Solidarietà - 04 giugno 2026, 11:41

Un murales per l'inclusione, a Nizza Monferrato nasce lo Spazio Magnolia

L'iniziativa ha unito gli studenti dell'istituto Pellati e i ragazzi del Centro di salute mentale nella riqualificazione del cortile ospedaliero

Il cortile del presidio ospedaliero di Nizza Monferrato si rinnova nel segno dell'arte e dell'inclusione sociale. Al centro dell'area sorge una storica magnolia che, oltre a caratterizzare l'ambiente con i suoi profumi, ha ispirato la nascita di un colorato murales. L'opera decora le pareti dello spazio con una rappresentazione allegra e dinamica di figure di ogni età, ritratte mentre danzano, camminano, si abbracciano e spingono una carrozzina. Si tratta di un vero e proprio inno all'amicizia, allo sport e al movimento, pensato per animare un nuovo luogo di aggregazione.

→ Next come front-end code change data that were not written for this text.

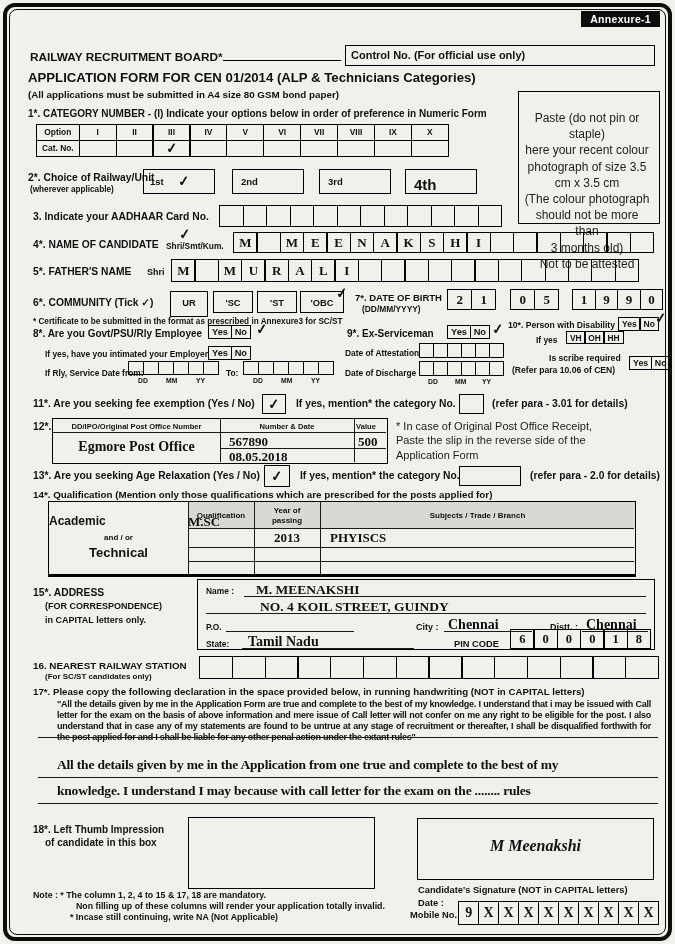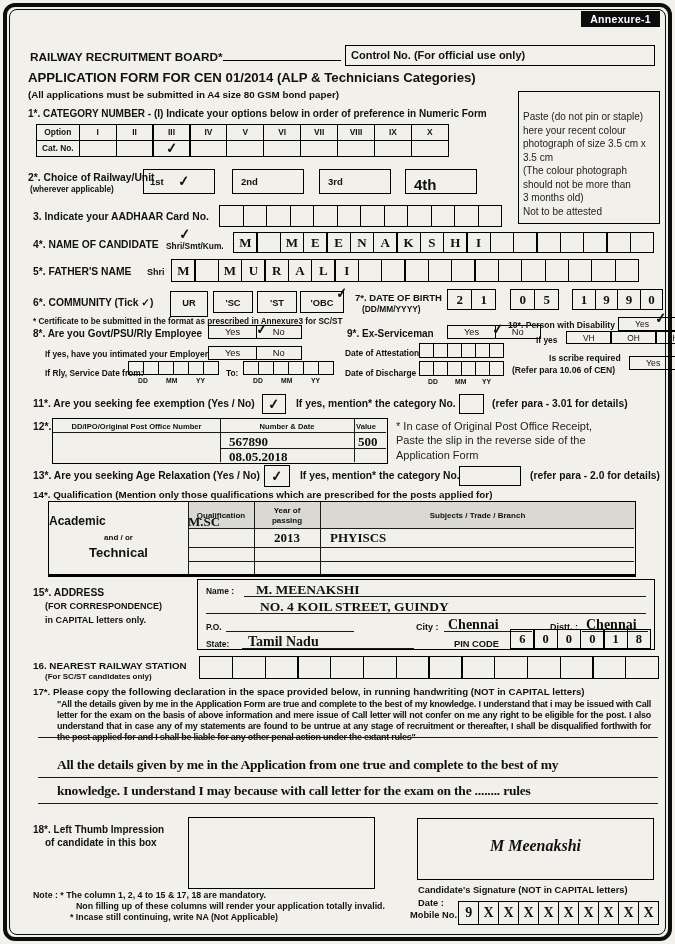--- a/index.html
+++ b/index.html
@@ -47,7 +47,7 @@
 <div class="abs" style="left:28px;top:89px;font-weight:bold;font-size:9.8px">(All applications must be submitted in A4 size 80 GSM bond paper)</div>
 
 <div class="box" style="left:518px;top:91px;width:142px;height:133px">
-  <div class="abs pre" style="left:4px;right:8px;top:18px;font-size:10px;text-align:left;line-height:1.35;color:#222">Paste (do not pin or staple)
+  <div class="abs pre" style="left:4px;right:8px;top:18px;font-size:12px;text-align:center;line-height:1.35;color:#222">Paste (do not pin or staple)
 here your recent colour
 photograph of size 3.5 cm x 3.5 cm
 (The colour photograph

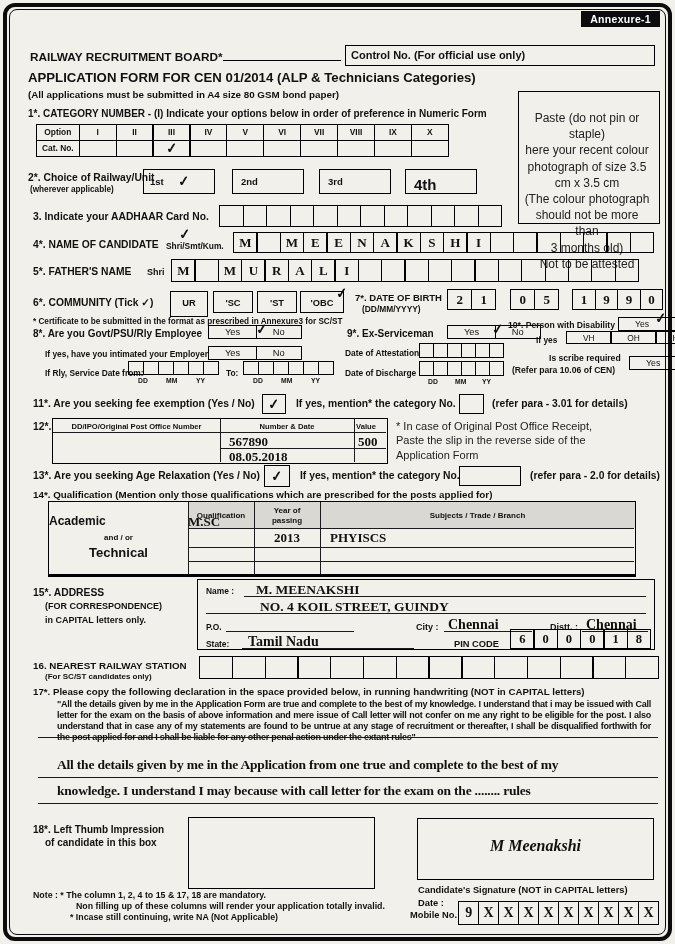--- a/index.html
+++ b/index.html
@@ -21,7 +21,7 @@
   .bxs{position:absolute;display:flex;font-family:"Liberation Serif",serif;font-weight:bold;font-size:13px}
   .bx{flex:1 1 0;border:1.3px solid #000;margin-right:-1.3px;display:flex;align-items:center;justify-content:center}
   .yn{position:absolute;display:inline-flex}
-  .ynb{border:1.4px solid #000;margin-right:-1.4px;padding:2px 16px 1px;font-weight:normal;font-size:9.3px;line-height:1;white-space:nowrap}
+  .ynb{border:1.4px solid #000;margin-right:-1.4px;padding:2px 3px 1px;font-weight:bold;font-size:9.3px;line-height:1;white-space:nowrap}
   .ck{font-weight:bold;font-size:14px;transform:rotate(-6deg);display:inline-block}
   .cb{position:absolute;border:1.7px solid #000;display:flex;align-items:center;justify-content:center}
   .catrow{display:flex;height:16px}

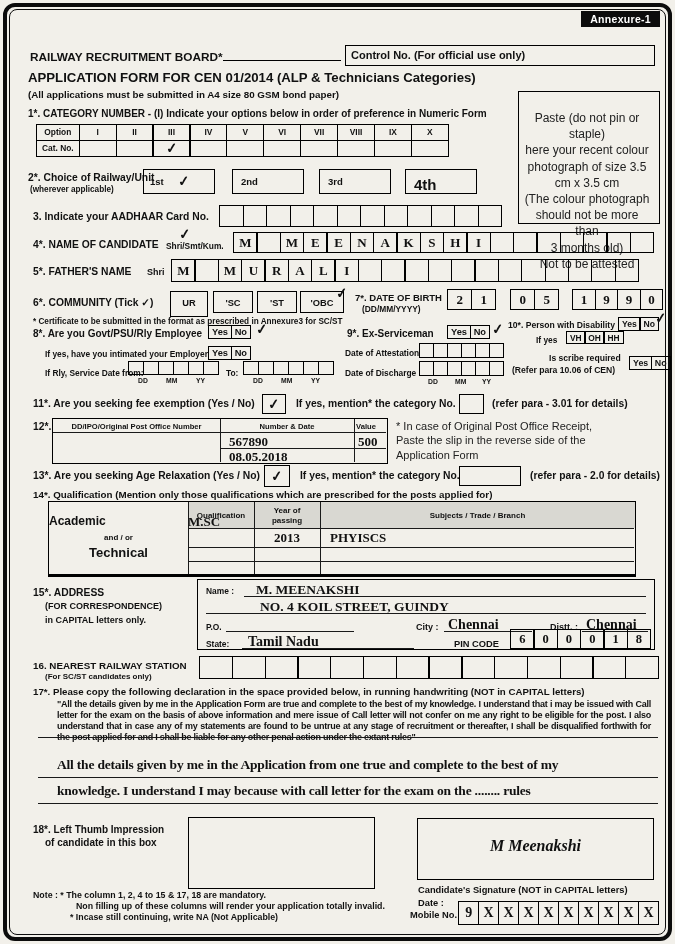--- a/index.html
+++ b/index.html
@@ -302,6 +302,7 @@
   <span class="abs xs" style="left:0;width:167px;top:3px;font-size:7.6px;text-align:center">DD/IPO/Original Post Office Number</span>
   <span class="abs xs" style="left:167px;width:134px;top:3px;font-size:7.6px;text-align:center">Number &amp; Date</span>
   <span class="abs xs" style="left:301px;width:24px;top:3px;font-size:7.6px;text-align:center">Value</span>
+  <span class="abs hw" style="left:0;width:167px;top:20px;font-size:14px;text-align:center">Egmore Post Office</span>
   <span class="abs hw" style="left:176px;top:15px;font-size:13px">567890</span>
   <span class="abs hw" style="left:176px;top:30px;font-size:13px">08.05.2018</span>
   <span class="abs hw" style="left:305px;top:15px;font-size:13px">500</span>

Il progetto è il frutto di un percorso laboratoriale ed esperienziale promosso dal Centro di Salute Mentale (CSM) di Nizza Monferrato. L'iniziativa ha visto la creazione di un gruppo di lavoro eterogeneo che ha unito gli studenti dell'Istituto Pellati e i giovani adulti che frequentano il servizio di salute mentale. L'équipe socio-educativa del CSM, composta dagli specialisti Patrizia Forin e Alessandro Valmachino, ha guidato le attività insieme a tre docenti di arte e disegno tecnico dell'istituto scolastico: Luigi Bosca, Beatrice Cirla e Giovanna Liguori. Gli incontri periodici, iniziati alla fine del 2024 e proseguiti fino ad aprile 2026, hanno permesso di pianificare e realizzare l'intera area.

Ispirandosi ai bozzetti realizzati durante i laboratori, il giovane artista astigiano Stefano Pedro Porro ha sviluppato il racconto pittorico finale, concentrandosi sul concetto di benessere e salute a tutto tondo. "La protagonista indiscussa del murales è di sicuro la magnolia che viaggiando coi suoi rami in tutta la composizione unisce i vari personaggi", ha spiegato il pittore, sottolineando come la pianta rappresenti un invito a "farsi ispirare a vicenda e trasmettersi purezza, dignità, nobiltà, perseveranza e bellezza", tutti significati simbolici legati a questa varietà arborea.

Alla cerimonia d'inaugurazione ha preso parte l'équipe del Centro di salute mentale, guidata dal direttore della struttura complessa di psichiatria Mara Barcella. Insieme a loro erano presenti lo staff del Distretto Asl AT con Tiziana Bruno (responsabile assistenziale e di continuità ospedale territorio) e Viviana Martinoli (responsabile del servizio sociale professionale aziendale). La delegazione dell'Istituto Pellati è stata rappresentata dalla dirigente scolastica Paola Balza, accompagnata dagli insegnanti e dai ragazzi che hanno attivamente contribuito alla riuscita del progetto.